In mehreren von Telemanns Instrumentalwerken spielt der Humor eine große Rolle. Der Schlußsatz „L'Espérance du Mississippi“ einer Ouvertüre in B-Dur (TWV 55:B 11) etwa mit seinem Auf und Ab spielte auf den Krach an der Pariser Börse im Jahre 1720 an. Ein anderes Beispiel bietet das Konzert Die Relinge, das das Liebesspiel eines Froschpaares musikalisch umsetzt.

  • Der getreue Musikmeister, 1728
  • Singe- Spiel- und Generalbassübung, 1733
  • Melodische Frühstunden, 1735

Geistliche Vokalwerke

  • Harmonischer Gottesdienst, 1725, 72 Kantaten, vornehmlich für häusliche Andacht
  • Evangelisch-musikalisches Liederbuch, 1730
  • Seliges Erwägen (Ertaufführung 1722, Text von Telemann)
  • Donner-Ode
  • Das befreite Israel
  • Tag des Gerichts
  • Das Lied Mirjams
  • Hirten zu Bethlehem

Weltliche Vokalwerke

Musiktheoretische Werke

  • Beschreibung der Augenorgel, 1739 (Übersetzung aus dem Französischen)
  • Einen Monat vor seinem Tod arbeitete er an einem Stimmungssystem mit dazugehöriger Intervalltabelle.

Rezeptionsgeschichte

In der gesamten Geschichte der europäischen Kunstmusik war das Ansehen kaum eines Tonkünstlers einem derart radikalen Wandel unterworfen wie das von Georg Philipp Telemann.

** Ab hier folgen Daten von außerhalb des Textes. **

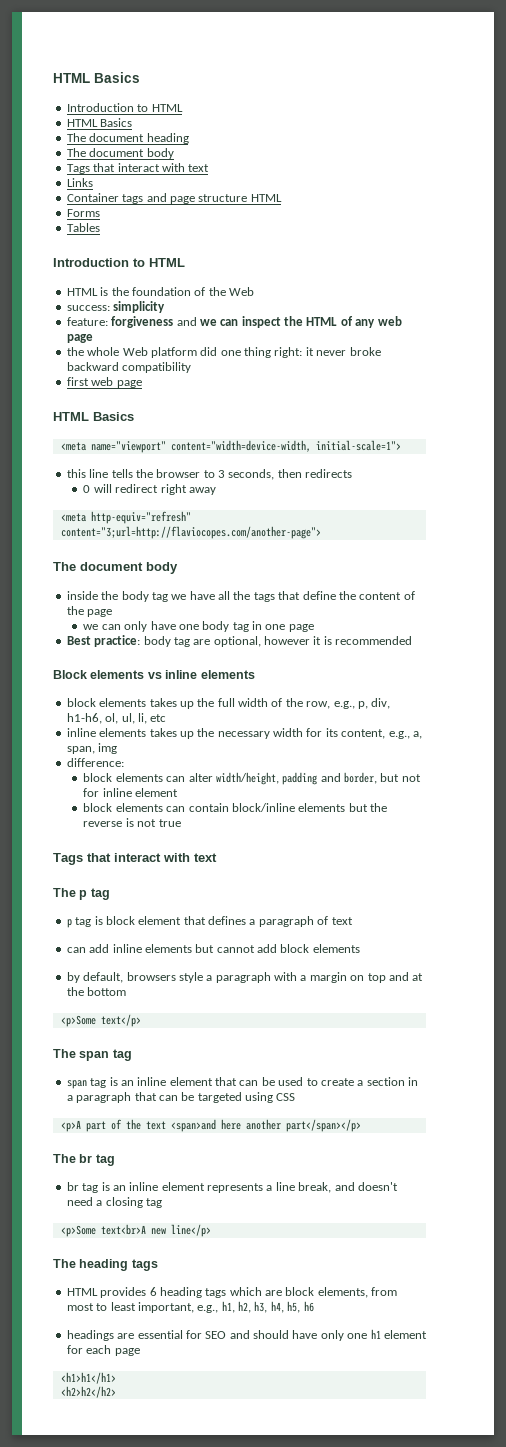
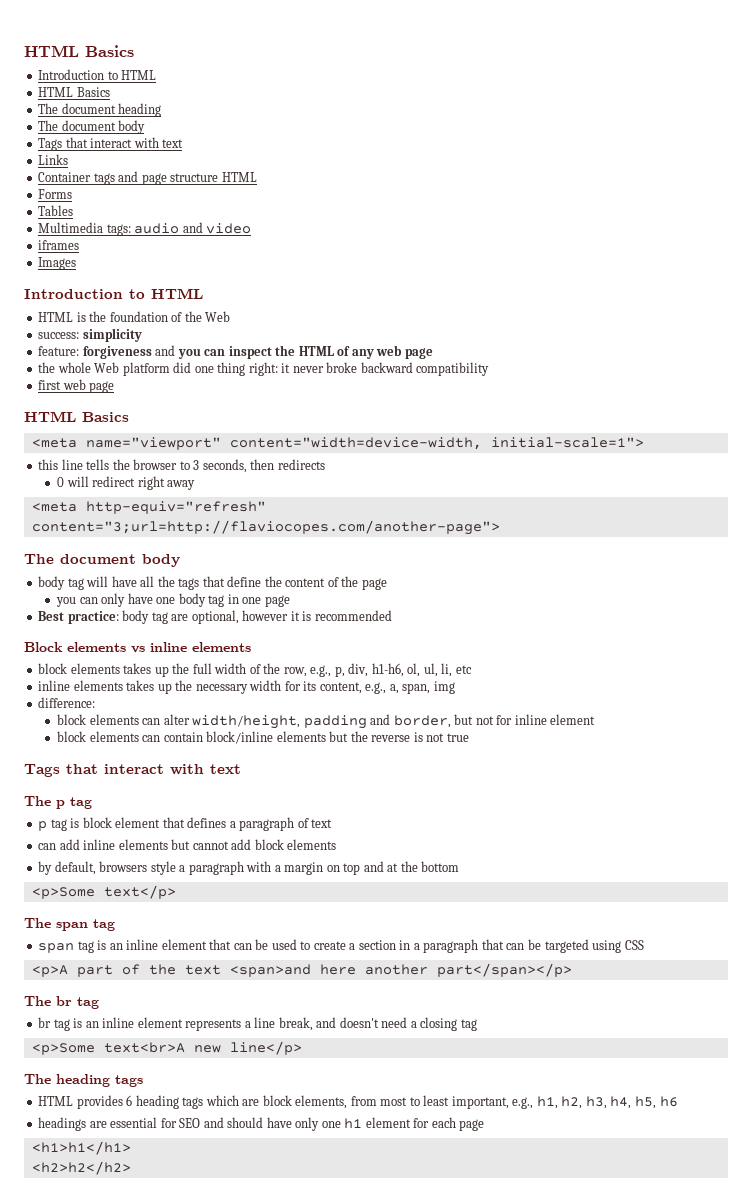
(100, 227) none -> [38,222,252,236] [38,240,80,250] [38,257,77,270] // Multimedia tags: audio and video // iframes // Images
[199,319,217,326] we -> [177,348,201,359] you
[66,591,187,602] inside the body tag we -> [38,576,109,590] body tag will
[83,624,99,630] we -> [56,597,77,607] you

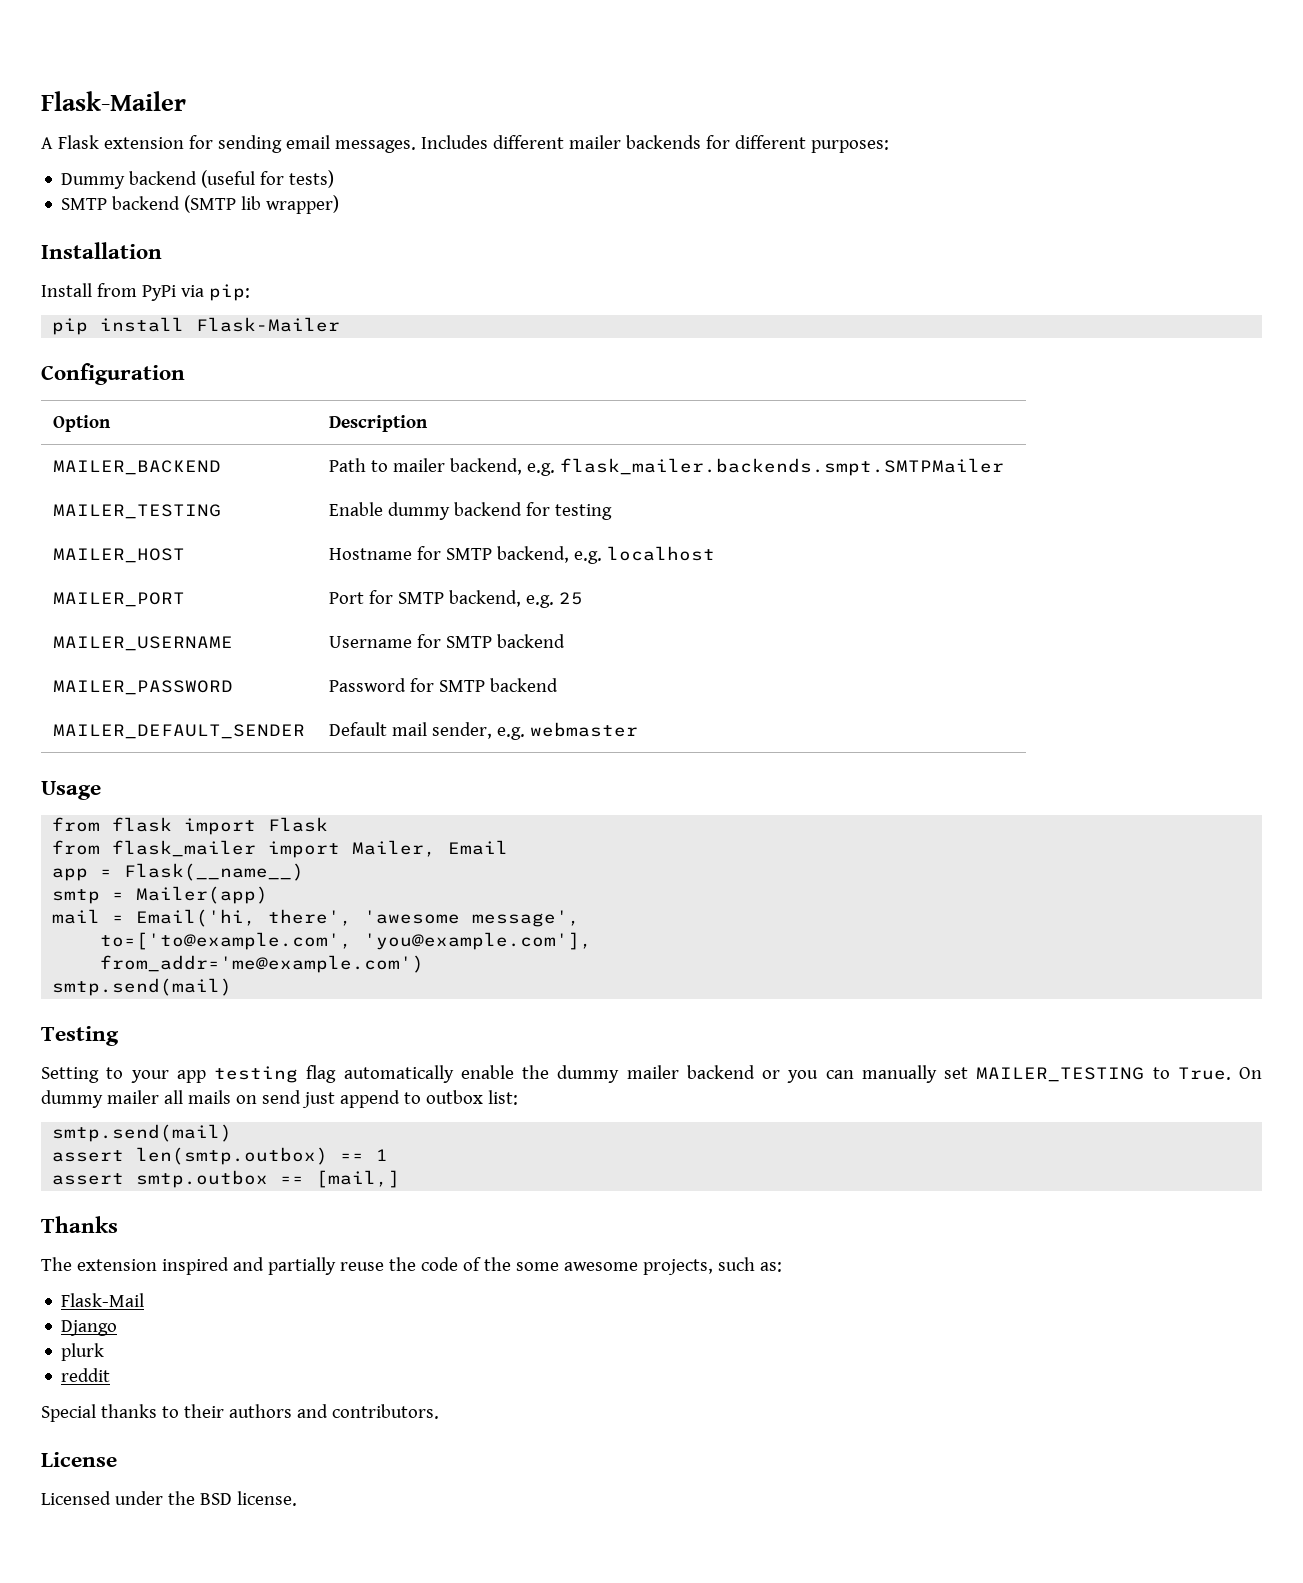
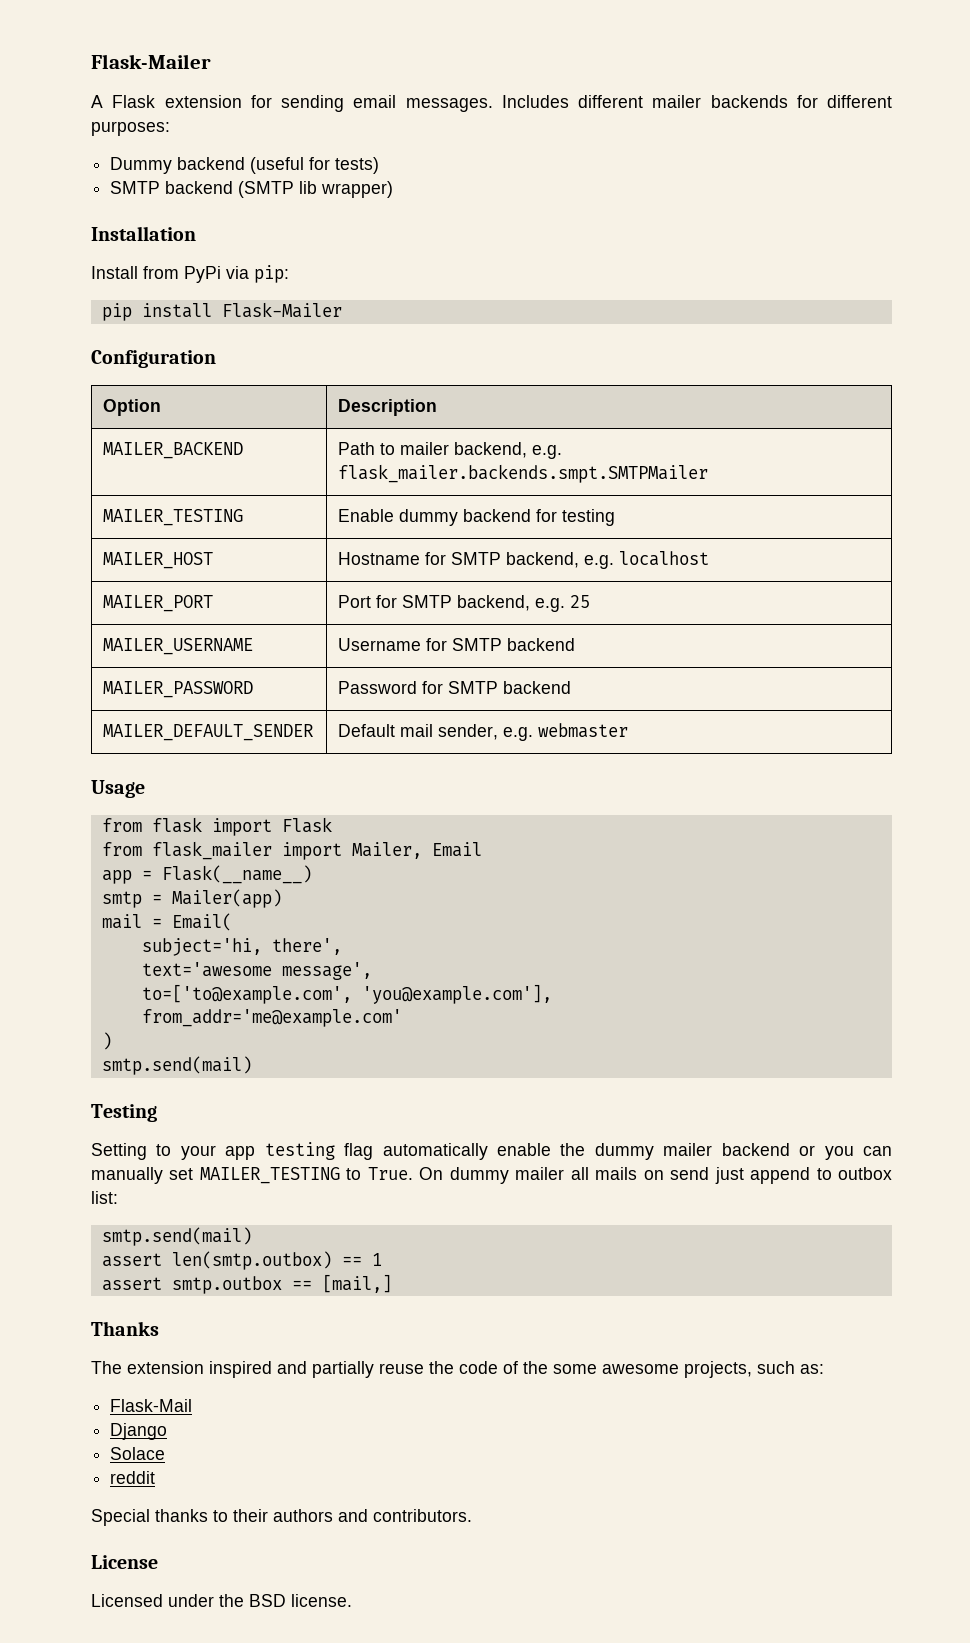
[136,909,257,927] Email('hi, -> [171,913,232,931] [141,938,262,956] Email( // subject='hi,
[364,910,461,924] 'awesome -> [141,962,272,977] // text='awesome
[100,955,425,973] from_addr='me@example.com') -> [141,1009,402,1027] [101,1032,112,1050] from_addr='me@example.com' // )
[61,1343,105,1361] plurk -> [110,1447,166,1460] Solace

Während Telemann seinerzeit ein bis dahin unter deutschen Komponisten unerreichtes Ansehen genoss, das auch über die Ländergrenzen hinausstrahlte, schwand seine Wertschätzung bereits wenige Jahre nach seinem Tod. Einen Tiefpunkt erreichte die Anerkennung Telemanns während der Romantik, als die bloße Bemängelung seines Werks einer unbegründeten, auch seine Person betreffenden Diffamierung wich. Musikwissenschaftler des 20. Jahrhunderts räumten – zunächst zögerlich – auf Werkanalyse gestützen Einschätzungen mehr Raum ein und leiteten schließlich eine Wiederentdeckung Telemanns ein, die von sporadischer Kritik begleitet wird.

Zeitgenössische Kritik

Johann Christoph Gottsched zählte 1728 Telemann zusammen mit Händel und Bach zu den „dreien musikalischen Meistern, die heutzutage unserem Vaterland Ehre machen.“

Dass Telemann eine europäische Berühmtheit war, zeigt sich an den Bestelllisten seiner Tafelmusik (1732) und seiner Nouveaux Quatuors (1738), die Namen aus Frankreich, Italien, Dänemark, Schweiz, Holland, Lettland, Spanien und Norwegen enthalten. In Frankreich galt er als der bedeutendste deutsche Komponist. Wie ein Angebot aus Sankt Petersburg zum Aufbau einer Hofkapelle im Jahr 1729 zeigt, war Telemann auch in Russland bekannt.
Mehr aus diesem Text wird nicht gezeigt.